Hercules takes Max back to the North Pole where he blows the kids mind with terrible, terrible green screens which lack an ounce of depth. I feel fairly sure that if I wanted to create the same effect that there is an app for that. So Max meets Santa and the gang of elves who come off like a gang of little people who just got done being bowled, touring with a hipster sideshow circus, or just trying to have that “Wee Man swagger“. In order to make Max a good kid he needs to do a good deed, and what better kind of good deed is there in the world than getting your fellow man laid. Ok, so maybe that’s not what they say explicitly, but that’s definitely where the whole thing heads. Max (and an invisible Hercules that only he can see and hear) are dispatched to help Rick Wilder (Danny Arroyo), a down on his luck unemployed guy who lacks joy or imagination or…you guessed it, the Spirit of Christmas! Getting the Spirit of Christmas also means hooking up with the receptionist at Rick’s new job, the comely Sally played by the impossibly named Maggie VandenBerghe.

Meanwhile, that infamous Christmas villain Mr. Roscoe… Never heard of Mr. Roscoe? I find that hard to believe you haven’t heard the legendary story, um, where, he ummm--Okay, so maybe I have no idea who Mr. Roscoe is, and, despite a mention of his involvement in the Steam Powered Zombie Polar Bear Uprising of 1967, I still really don’t know who he is. He’s the Anti-Claus for the purposes of Hercules Saves Christmas. With a slightly icy look and an ICP reject Anti-Elf by his side, actor Marc McClure, best known as Dave McFly in Back to the Future and Jimmy Olsen in the Chris Reeves Superman films, hams it up enough to become a film highlight. He is aided on Earth by Helen Dunn, a woman who didn’t get the job that Rick landed, played by Mackenzie Phillips.
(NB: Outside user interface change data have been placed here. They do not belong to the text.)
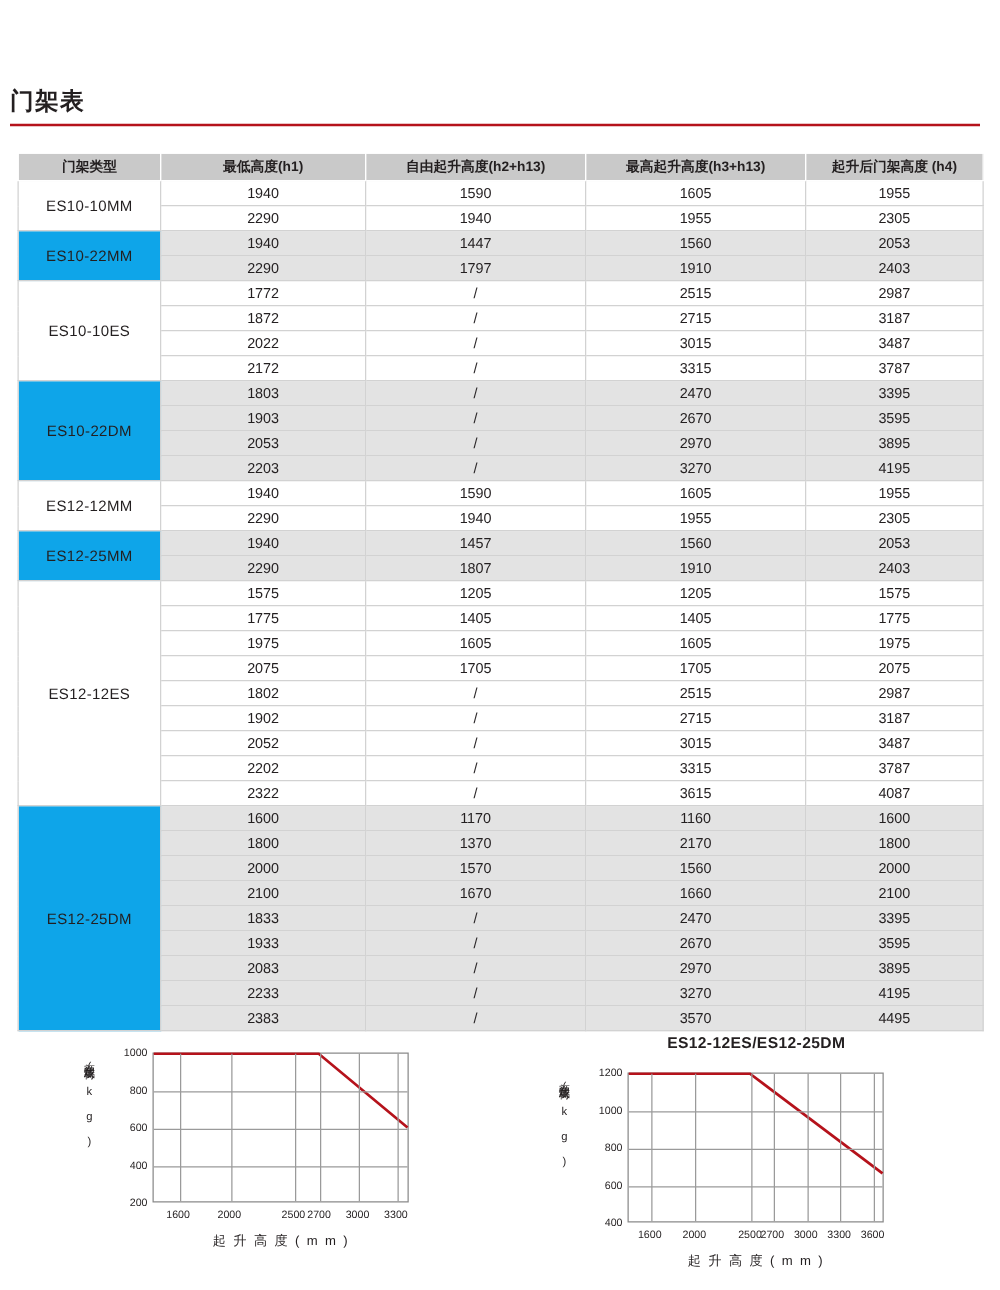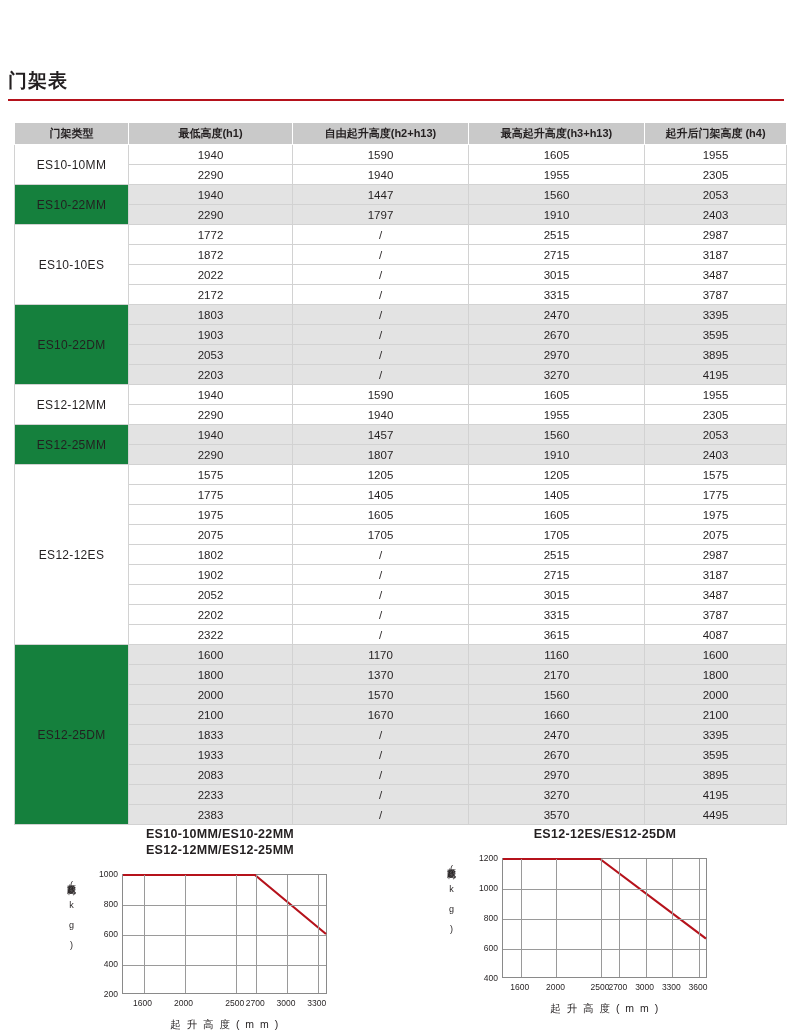--- a/index.html
+++ b/index.html
@@ -74,21 +74,21 @@
     height: 17px;
     vertical-align: middle;
     background: #ffffff;
   }
   table.mast td.model {
     font-size: 12px;
     font-weight: normal;
     letter-spacing: 0.3px;
   }
   table.mast tr.shade td { background: #e3e3e3; }
-  table.mast td.model.shade-cell { background: #15803d; }
+  table.mast td.model.shade-cell { background: #0ea5e9; }
   table.mast td.model.plain-cell { background: #ffffff; }
 
   
   .chart-block { position: absolute; }
   #chart-0 { left: 60px; top: 786px; width: 320px; }
   #chart-1 { left: 440px; top: 786px; width: 330px; }
 
   .chart-title {
     text-align: center;
     font-size: 12.5px;
@@ -423,24 +423,20 @@
             <td>/</td>
             <td>3570</td>
             <td>4495</td>
           </tr>
         </tbody>
     </table>
   </div>
 
 
   <div class="chart-block" id="chart-0">
-    <div class="chart-title">
-      <div>ES10-10MM/ES10-22MM</div>
-      <div>ES12-12MM/ES12-25MM</div>
-    </div>
     <div class="chart-area">
       <div class="ytitle">
         <div style="writing-mode:vertical-rl;text-orientation:upright;margin:0 auto;">额定载荷</div>
         <div class="unit" style="writing-mode:vertical-rl;text-orientation:upright;margin:0 auto;">( k g )</div>
       </div>
       <div class="ylabels">
           <span style="top: 126px;">200</span>
           <span style="top: 96px;">400</span>
           <span style="top: 66px;">600</span>
           <span style="top: 36px;">800</span>

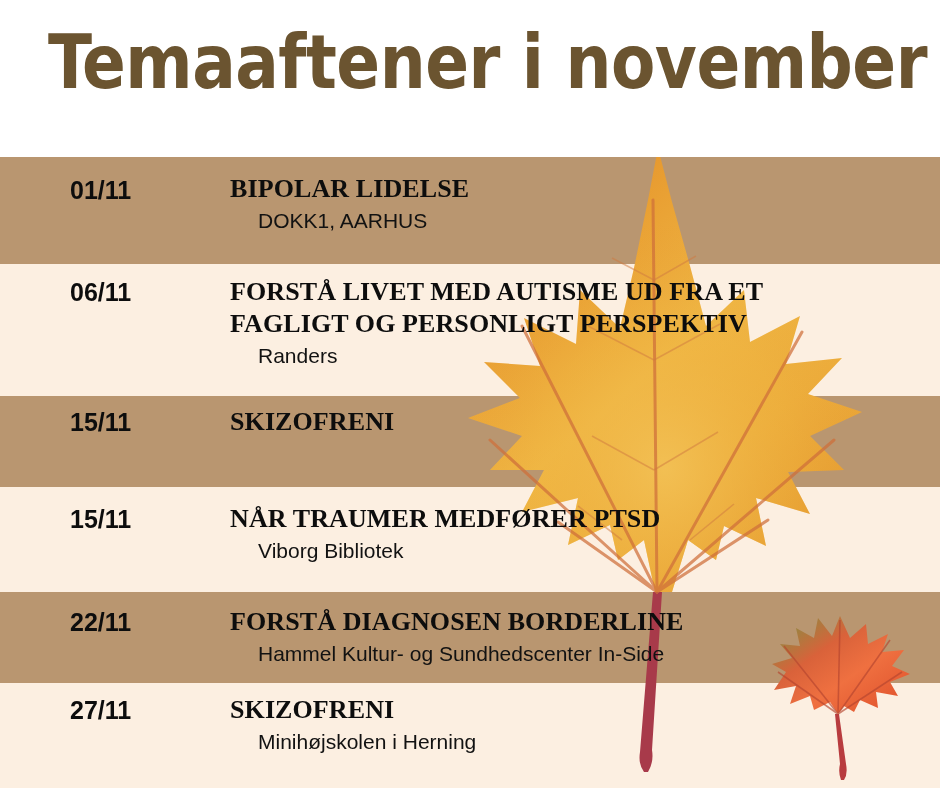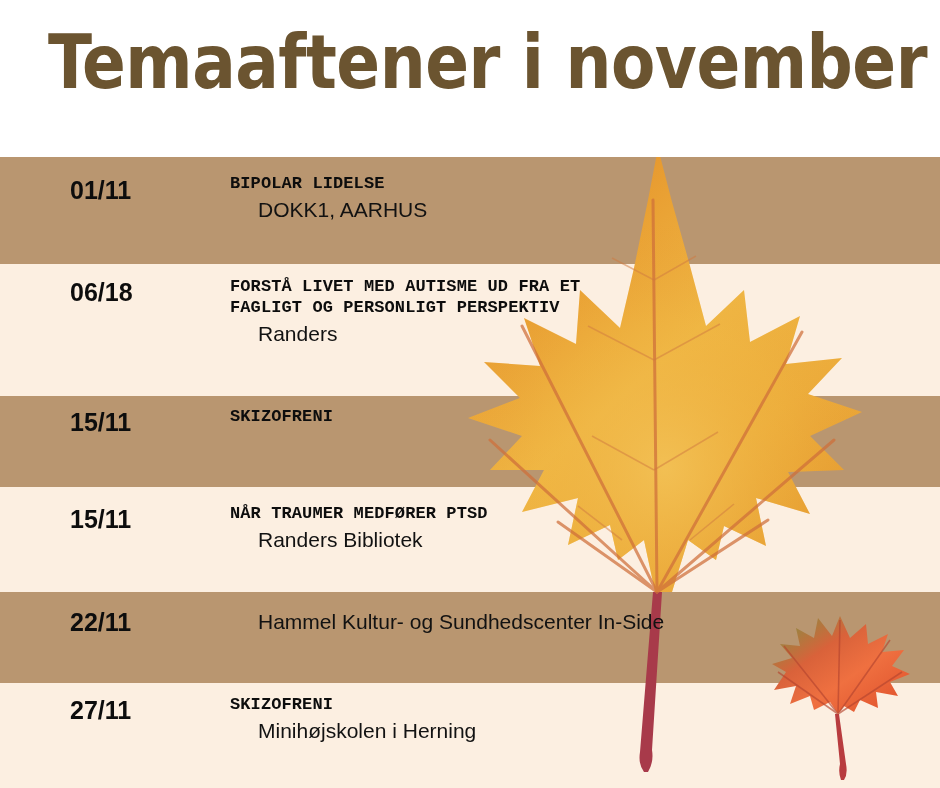--- a/index.html
+++ b/index.html
@@ -98,27 +98,27 @@
     font-family: "Liberation Sans", sans-serif;
     letter-spacing: 0px;
     white-space: nowrap;
   }
   .row-body {
     position: absolute;
     left: 222px;
     right: 12px;
   }
   .row-title {
-    font-size: 17px;
+    font-size: 26px;
     font-weight: 700;
     color: #0d0d0d;
     line-height: 1.24;
     letter-spacing: 0.1px;
     white-space: pre-line;
-    font-family: Liberation Mono, monospace;
+    font-family: Liberation Serif, serif;
   }
   .row-venue {
     font-size: 21px;
     font-weight: 400;
     color: #121212;
     line-height: 1.3;
     margin-top: 2px;
     font-family: "Liberation Sans", sans-serif;
     margin-left: 28px;
   }
@@ -231,43 +231,44 @@
 
   <div class="rows">
       <div class="row" style="top: 157px; height: 107px;">
         <div class="row-date" style="top: 19px;">01/11</div>
         <div class="row-body" style="top: 16px;">
           <div class="row-title">BIPOLAR LIDELSE</div>
           <div class="row-venue">DOKK1, AARHUS</div>
         </div>
       </div>
       <div class="row" style="top: 264px; height: 132px;">
-        <div class="row-date" style="top: 14px;">06/18</div>
+        <div class="row-date" style="top: 14px;">06/11</div>
         <div class="row-body" style="top: 12px;">
           <div class="row-title">FORSTÅ LIVET MED AUTISME UD FRA ET
 FAGLIGT OG PERSONLIGT PERSPEKTIV</div>
           <div class="row-venue">Randers</div>
         </div>
       </div>
       <div class="row" style="top: 396px; height: 91px;">
         <div class="row-date" style="top: 12px;">15/11</div>
         <div class="row-body" style="top: 10px;">
           <div class="row-title">SKIZOFRENI</div>
         </div>
       </div>
       <div class="row" style="top: 487px; height: 105px;">
         <div class="row-date" style="top: 18px;">15/11</div>
         <div class="row-body" style="top: 16px;">
           <div class="row-title">NÅR TRAUMER MEDFØRER PTSD</div>
-          <div class="row-venue">Randers Bibliotek</div>
+          <div class="row-venue">Viborg Bibliotek</div>
         </div>
       </div>
       <div class="row" style="top: 592px; height: 91px;">
         <div class="row-date" style="top: 16px;">22/11</div>
         <div class="row-body" style="top: 14px;">
+          <div class="row-title">FORSTÅ DIAGNOSEN BORDERLINE</div>
           <div class="row-venue">Hammel Kultur- og Sundhedscenter In-Side</div>
         </div>
       </div>
       <div class="row" style="top: 683px; height: 105px;">
         <div class="row-date" style="top: 13px;">27/11</div>
         <div class="row-body" style="top: 11px;">
           <div class="row-title">SKIZOFRENI</div>
           <div class="row-venue">Minihøjskolen i Herning</div>
         </div>
       </div>

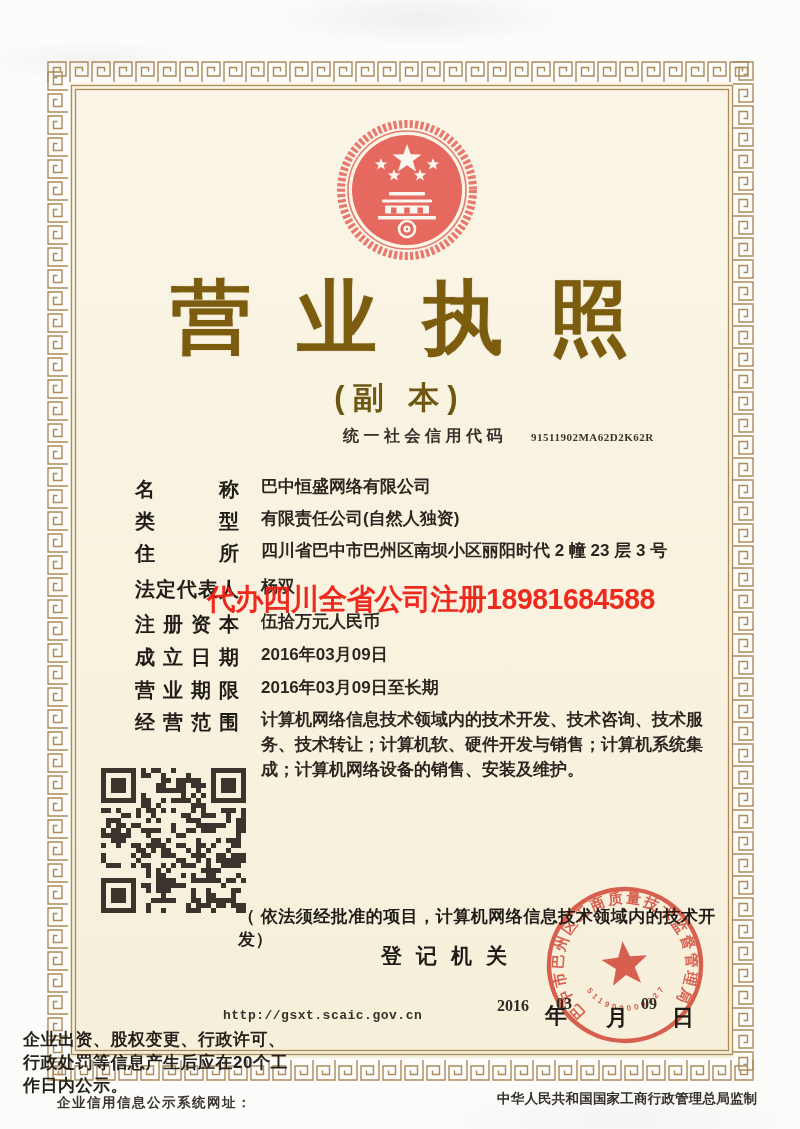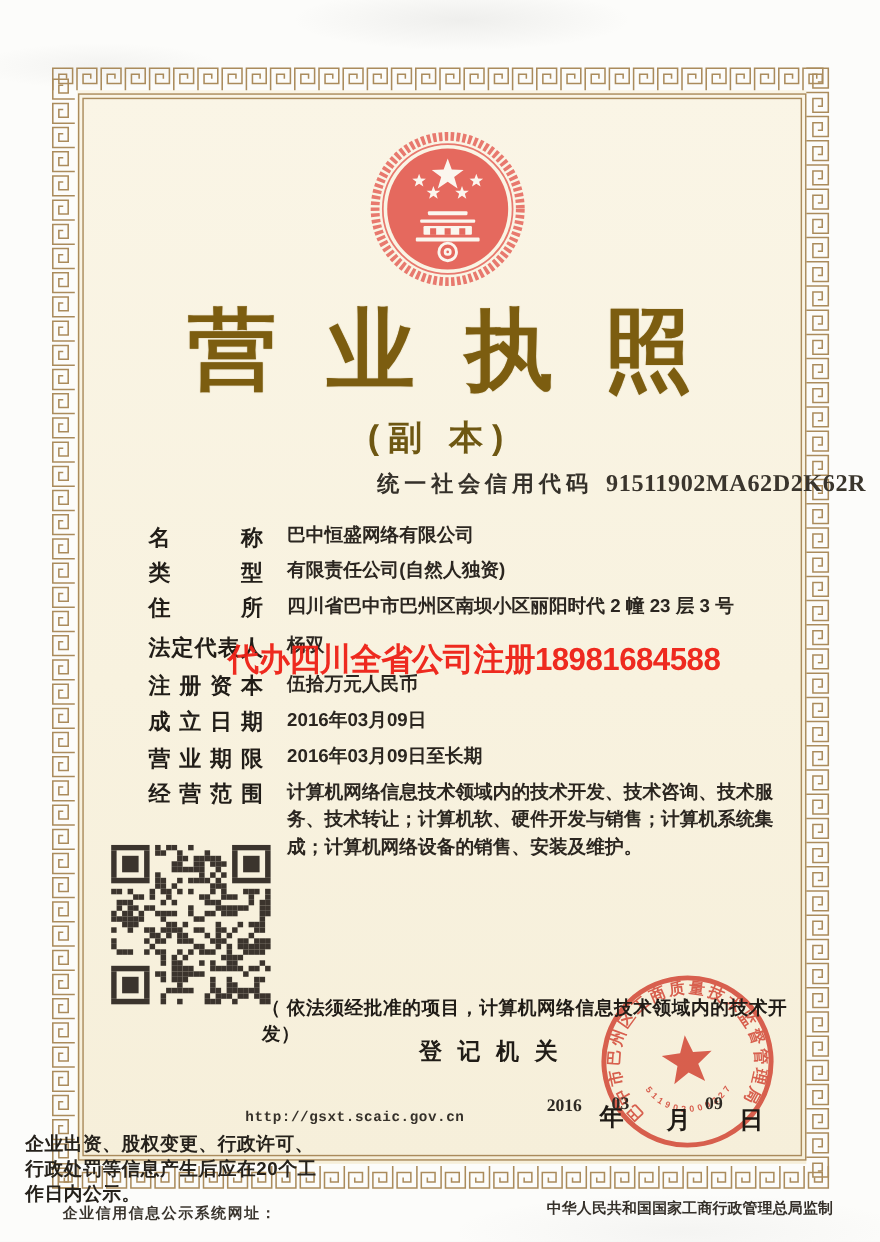--- a/index.html
+++ b/index.html
@@ -24,22 +24,22 @@
     left:0;top:272px;width:800px;text-align:center;
     font-size:80px;font-weight:900;color:#7c5d10;
     letter-spacing:46px;text-indent:46px;line-height:1.15;
     text-shadow:0 0 1px rgba(124,93,16,.6);
   }
   #cert-subtitle{
     left:0;top:377px;width:800px;text-align:center;
     font-size:31px;font-weight:700;color:#6e5712;letter-spacing:8px;
   }
   #credit-line{left:343px;top:426px;white-space:nowrap;}
-  #credit-label{font-size:20px;font-weight:700;color:#35312a;letter-spacing:4.5px;}
-  #credit-value{font-family:"Liberation Serif", serif;font-size:22px;font-weight:700;color:#3a352d;letter-spacing:0.5px;margin-left:12px;}
+  #credit-label{font-size:16px;font-weight:700;color:#35312a;letter-spacing:4.5px;}
+  #credit-value{font-family:"Liberation Serif", serif;font-size:11px;font-weight:700;color:#3a352d;letter-spacing:0.5px;margin-left:24px;}
   
   .row{position:absolute;left:135px;white-space:nowrap;}
   .row-label{
     display:inline-block;width:104px;vertical-align:top;
     font-size:20px;font-weight:700;color:#211d18;
     text-align:justify;text-align-last:justify;line-height:24px;
   }
   .row-value{
     display:inline-block;width:468px;margin-left:22px;vertical-align:top;
     font-size:17px;font-weight:700;color:#2b2620;line-height:25px;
Her main job in the film is to act like a batshit crazy lady, and I’ll just suffice it to say that it’s a role she was born to play. To see these two go through the machinations of stealing an invisible collar off an invisible dog is not worth watching the film, but almost.

So what you’ve got is Santa, a talking dog whose mouth does not move when he talks, a gaggle of questionable elves, an It’s a Wonderful Life type plot spun a couple of ways, an orphan, a love story, a bad guy no one has ever heard of, and Mackenzie Phillips acting like she was still on drugs. By this time, you may have noticed that there has been no real breakdown of Hercules Saves Christmas as I usually do. There’s a good reason for that. The ludicrous plot made me chuckle more than a handful of times, but at the end of the day, it’s not a film aimed at a thirty six year old man as a target audience. I’m split on if modern kids of the four to six set would watch this one or not. It seems a bit on the hokey side even for even them, but the Oogieloves is a thing that exists so what do I know. The driving force behind this film, Luigi Francis Shorty Rossi (who is a little person himself and probably not look kindly on my generalizations on the elf population in Hercules Saves Christmas) has his heart in the right place, and if kids are getting entertainment out of it, well, I joined them a little bit. And I mean a little bit.

However, I did prattle on for over a thousand words on the topic of Hercules Saves Christmas, and that says something about the film in and of itself. I sometimes give Emily a hard time about the films that The Deadly Doll chooses for me to watch, but I have to say that not a single time have I been at a loss for a response in one way or another. I always enjoy these swaps, and I can’t wait for next month to see what horrific pick (literally this time) Emily will have in store for me this October. Until then, remember if a dog whose mouth doesn’t move is talking to you, it could either be Santa’s magical dog-elf or it could be that you’re the Son of Son of Sam. So, watch out for that because that’s kind of a wide toss up.

Bugg Rating



1 comment:

  1. (claps hands) Hercules Hercules!

    I'm keeping it on my queue and digging in (get it?) come December. It sounds delightful.